Setting the Stage
Ugh, I really miss blogging.
To someone who doesn't blog (or doesn't write, or maybe doesn't have ADHD) this might seem like a silly thing to miss. What is stopping me? I have an internet connection. I have hands. I blogged even when I only had 9/10ths of my usual hands. So what's the problem now?
I had a lot going on after the move, and was doing lots of COOL things. I tried mounted archery. I found a fantastic biomechanics trainer that actually made Spicy ride-able. I even had a lesson with a coach and strategized how to win a belt buckle barrel racing. But that whole time, something was bothering me.
Not a niggling in the back of my head. A pain. In the back of my leg.
It started in August and I ignored it for awhile. As time went on, I realized my dosage of ibuprofen was going up and up and up, and the pain wasn't really abating. I tried exercising it, resting it, stretching it. Ice, heat, compression, lighting candles and praying. My pain was pretty solidly a 9 every day, and the only reason it wasn't a 10 was because I've never been shot, and I imagine being shot hurts worse.
After a solid 6 weeks of no improvement, my wife pointed out that over the summer Spicy was 0.5 degrees lame and I had the vet out within two weeks for rads of both front feet. She not so gently suggested I might want to offer myself the same luxury. I begrudgingly made a doctor's appointment and after trying low hanging fruit that did absolutely nothing, I got diagnosed with a torn hamstring.
So far, I really suck on stall rest. I asked the orthopedist if they made reserpine for people, and he laughed but I wasn't joking. I also have a new appreciation for the complexity of rehabbing. I'm in physical therapy, doing exercises on my own and supervised. We have a plan. It is a good plan.
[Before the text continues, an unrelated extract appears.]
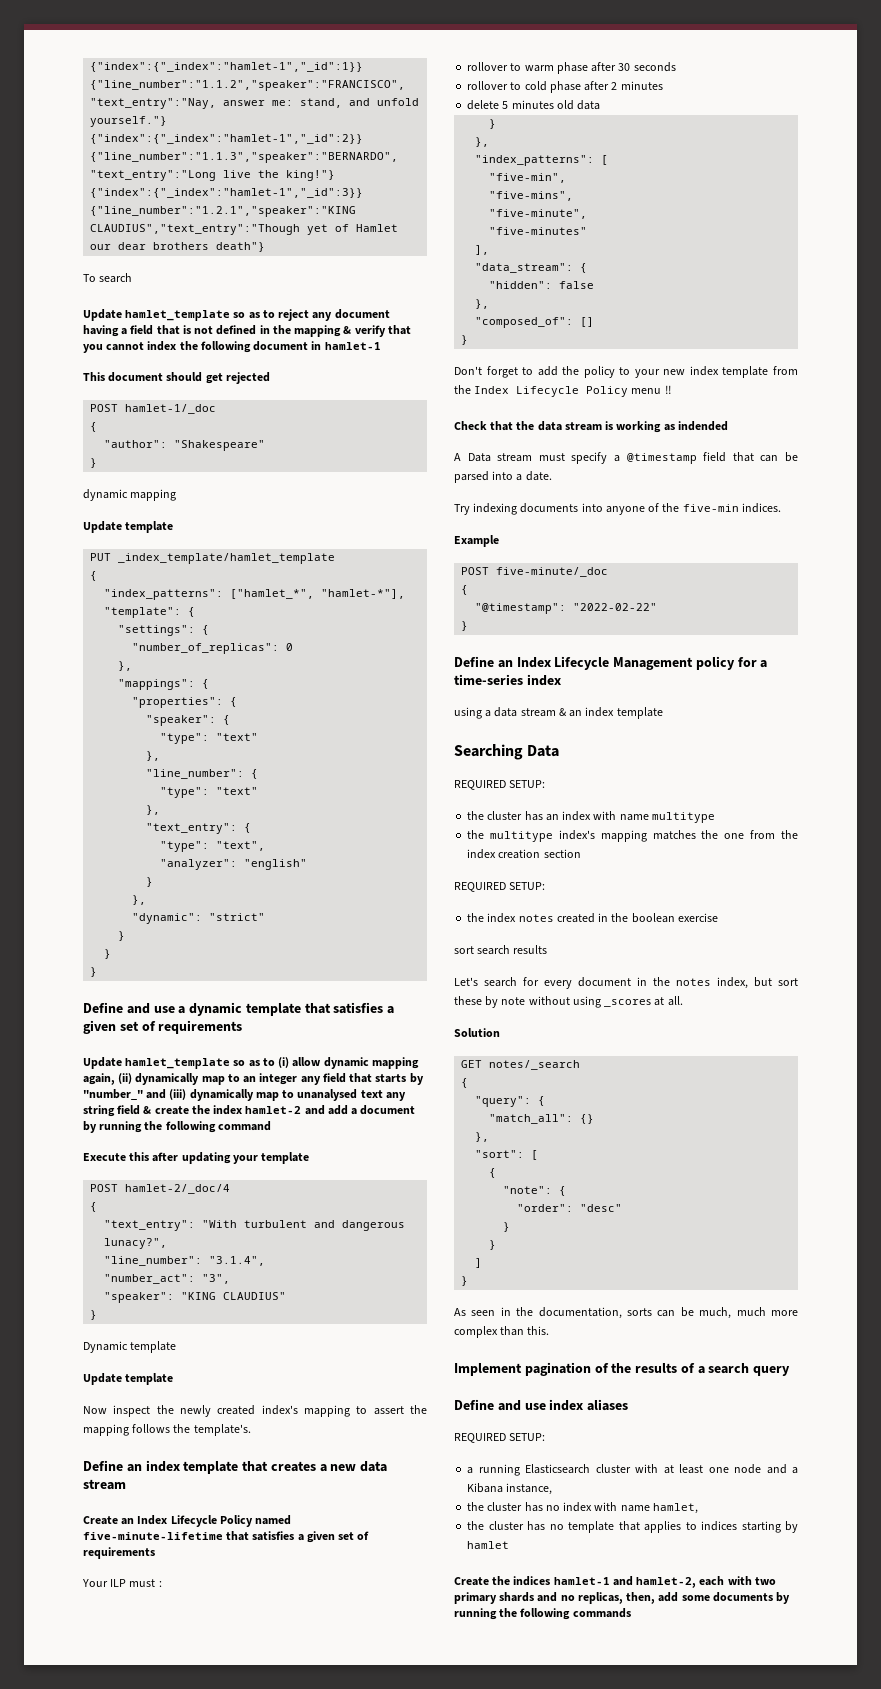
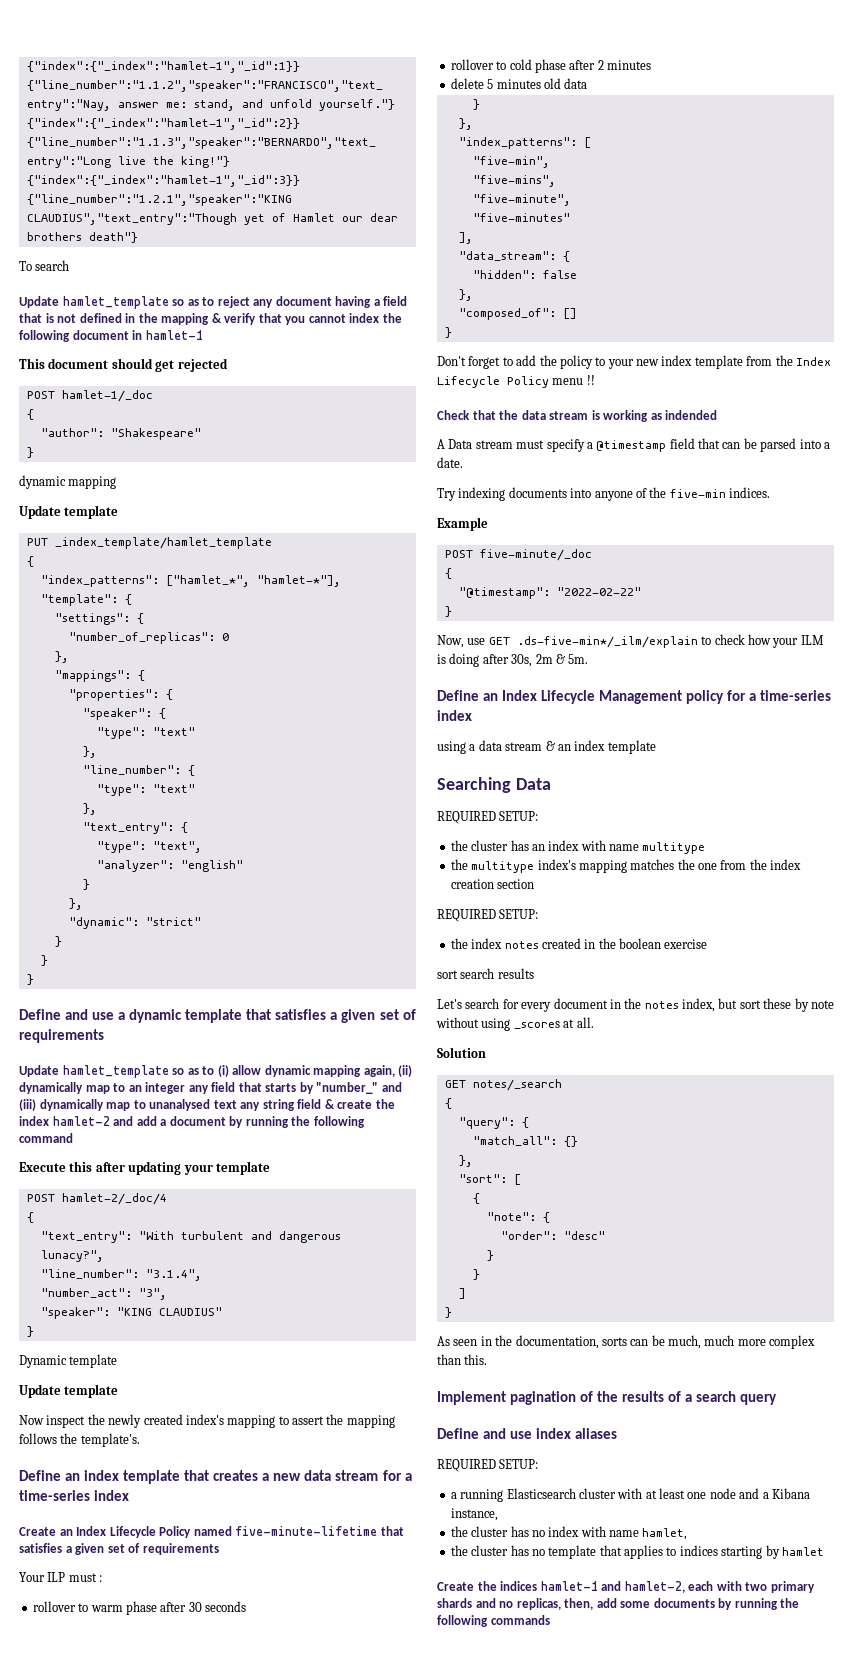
(126, 1484) none -> [382,1470,412,1481] [19,1490,130,1501] for a time-series index
(469, 626) none -> [437,634,824,648] [437,653,589,667] // Now, use GET .ds-five-min*/_ilm/explain to check how your ILM is doing after 30s, 2m & 5m.

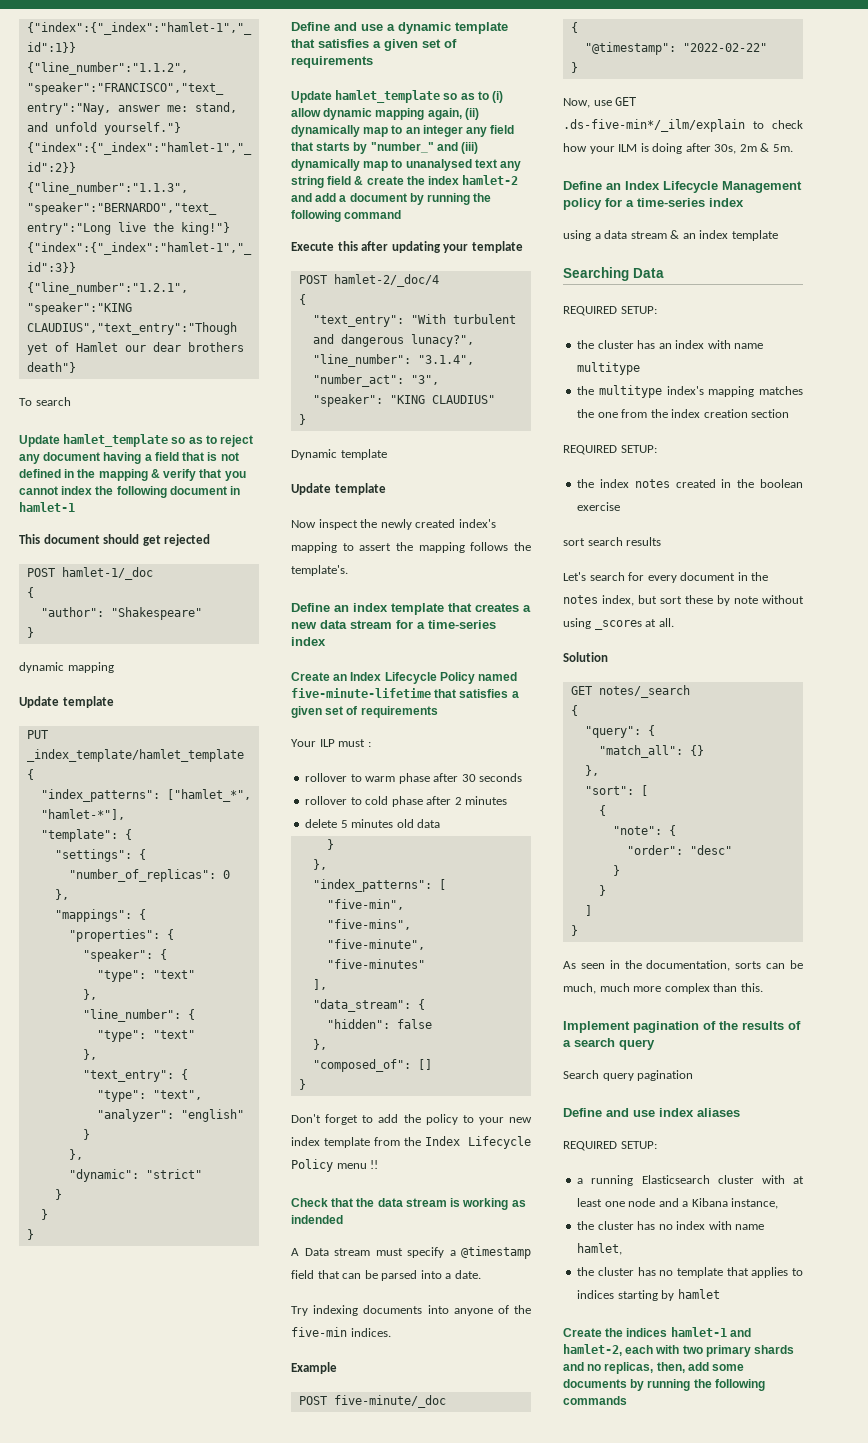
(778, 1399) none -> [563,1070,694,1081] // Search query pagination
The amount of fear I have to overcome on a daily basis to do these simplest of exercises is fascinating to me. I'm so used to things hurting that whenever the PT asks me to do something new, I feel my butthole pucker. Is it going to hurt? How much is it going to hurt? Am I going to tear my other hamstring? Will I re-tear this one? If not today, when? In a month? A year? Five years?
All the while, I've been earth bound. I'm trying to play with Spicy as much as I can but it's so depressing and dark and cold and, frankly, I'm so sick of doing ground work I could puke. He doesn't need more ground work!! I want to RIDE. I briefly considered sending him to boarding school, but the thought of him being far away choked me. Even if I can't ride, I find my trips out to the barn extremely therapeutic.
So here I am. Unable to write, because I'm unable to ride. Unable to write because I feel like this is in my way. I know this won't last forever, but for right now it feels interminable.